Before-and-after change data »
=-=-=

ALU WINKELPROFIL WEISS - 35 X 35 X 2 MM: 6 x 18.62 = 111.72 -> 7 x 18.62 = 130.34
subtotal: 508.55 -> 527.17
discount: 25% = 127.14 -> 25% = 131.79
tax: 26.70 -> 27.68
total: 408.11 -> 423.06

=-=-=

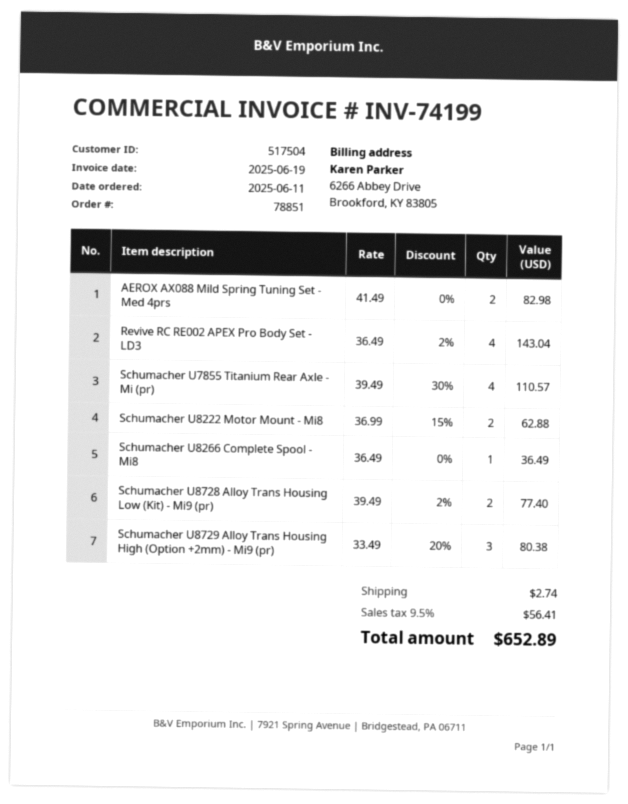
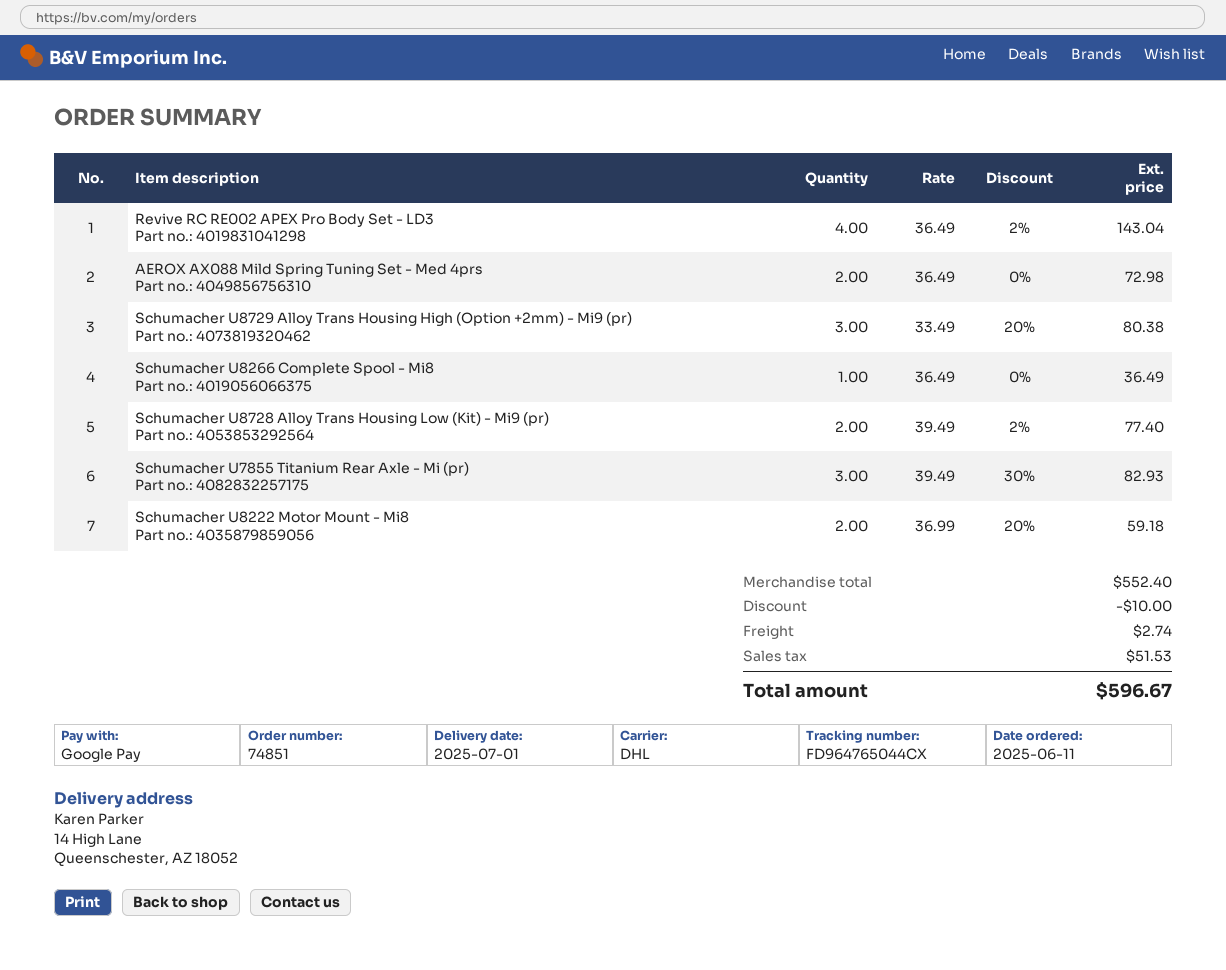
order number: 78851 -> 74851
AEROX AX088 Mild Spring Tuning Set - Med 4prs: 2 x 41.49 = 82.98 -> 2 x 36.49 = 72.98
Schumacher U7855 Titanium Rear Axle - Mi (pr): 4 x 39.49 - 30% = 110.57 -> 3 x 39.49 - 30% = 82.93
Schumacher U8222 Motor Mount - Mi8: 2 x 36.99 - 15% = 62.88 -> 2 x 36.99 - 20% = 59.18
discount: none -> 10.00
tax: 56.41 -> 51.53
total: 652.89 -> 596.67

=-=-=

From the entries above, extract only the lines running from the one containing "ALU WINKELPROFIL WEISS" through the one containing "total: 408.11 -> 423.06", inclusive.

ALU WINKELPROFIL WEISS - 35 X 35 X 2 MM: 6 x 18.62 = 111.72 -> 7 x 18.62 = 130.34
subtotal: 508.55 -> 527.17
discount: 25% = 127.14 -> 25% = 131.79
tax: 26.70 -> 27.68
total: 408.11 -> 423.06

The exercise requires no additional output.